Tuesday scrunched her eyebrows together in the way she did when she was thinking hard. ‘Yes, I think you should stay,’ she said to Colette. ‘But I seem to be missing something. I don’t know who you are.’

  ‘Yes, you do,’ said Serendipity. ‘She’s your godmother.’

  ‘Oh,’ said Tuesday. ‘That Colette.’

  Tuesday stared at Colette in a way that might have bordered on rude, but Colette didn’t seem to mind. Tuesday thought that Colette didn’t look the least bit like the godmother she had imagined. All the postcards, erratic presents and late-night phone calls that her parents had taken had given her an idea of someone more like an airline hostess.

  ‘Officially appointed at your birth,’ said Colette. ‘Gave you three wishes. Protected you against the bad fairies. Only allowed the good ones. At least, I think that’s how it went. It was quite a party, your naming day. Then, when you were only two, I went off on this project. I’ve been travelling the world for more than ten years making a documentary. That’s what I do, did you know? I’m a filmmaker. Alaska, Africa, India, South America, Antarctica. I’ve been a terrible godmother. I don’t think I have ever even sent you a card within two months of your birthday.’

  ‘It doesn’t matter,’ said Tuesday and Serendipity together.

  ‘Of course it matters,’ said Colette. ‘But I assumed you were growing up perfectly well and I wasn’t needed.
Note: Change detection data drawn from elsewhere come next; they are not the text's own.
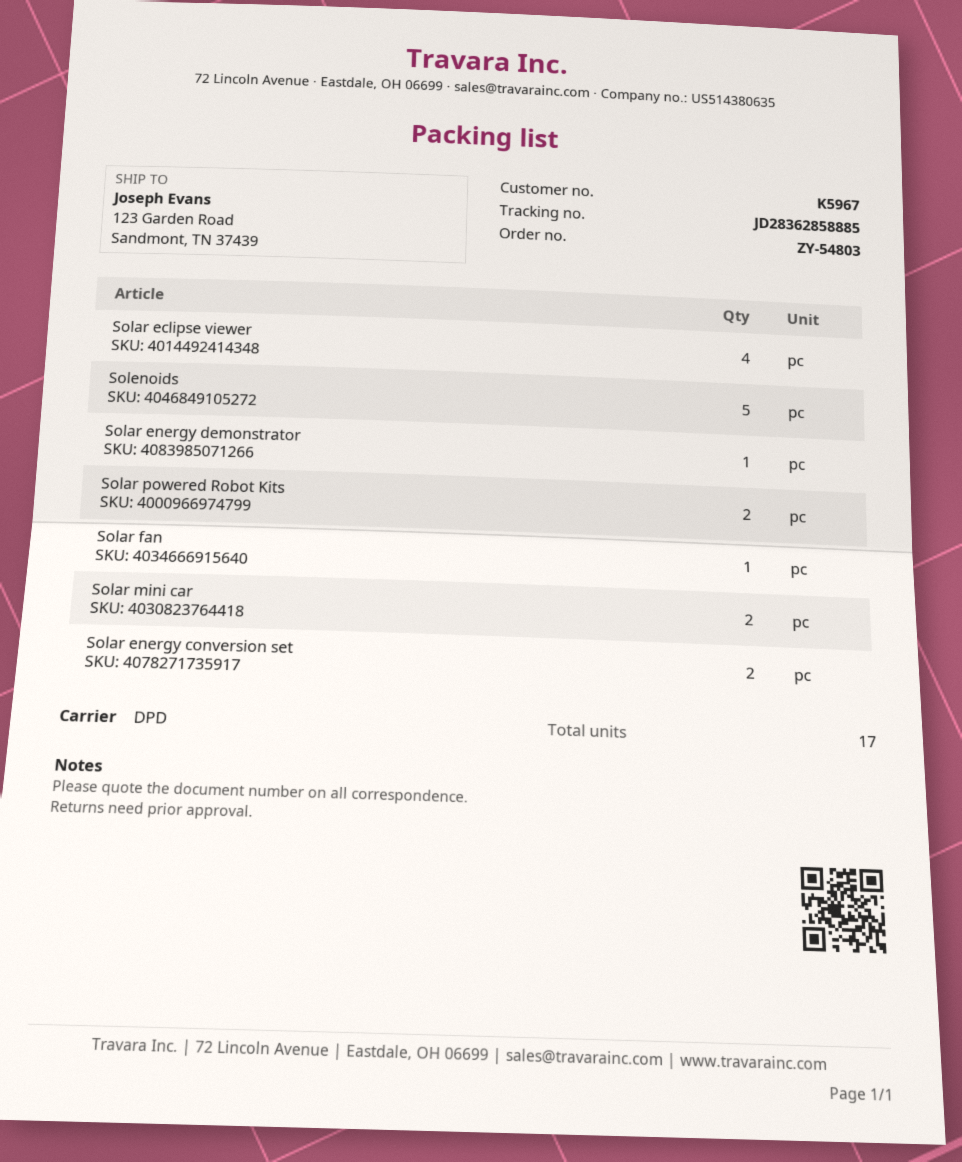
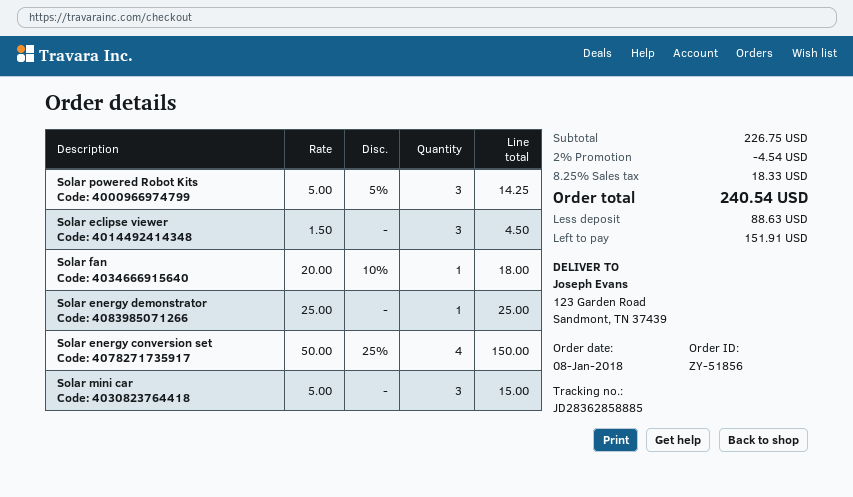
order number: ZY-54803 -> ZY-51856
Solar eclipse viewer: 4 -> 3
Solenoids: 5 -> none
Solar powered Robot Kits: 2 -> 3
Solar mini car: 2 -> 3
Solar energy conversion set: 2 -> 4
I mean, that’s what godmothers are for, aren’t they? To arrive when needed. Well, I’ve done badly there, too, because I’m more than a year too late.’

  She glanced about, sniffed the air as if she were measuring the likelihood of rain inside the house, and said, ‘Yes. Far too late. The one title anyone ever gave me in life that I hadn’t expected – godmother – and I’ve made a mess of it.’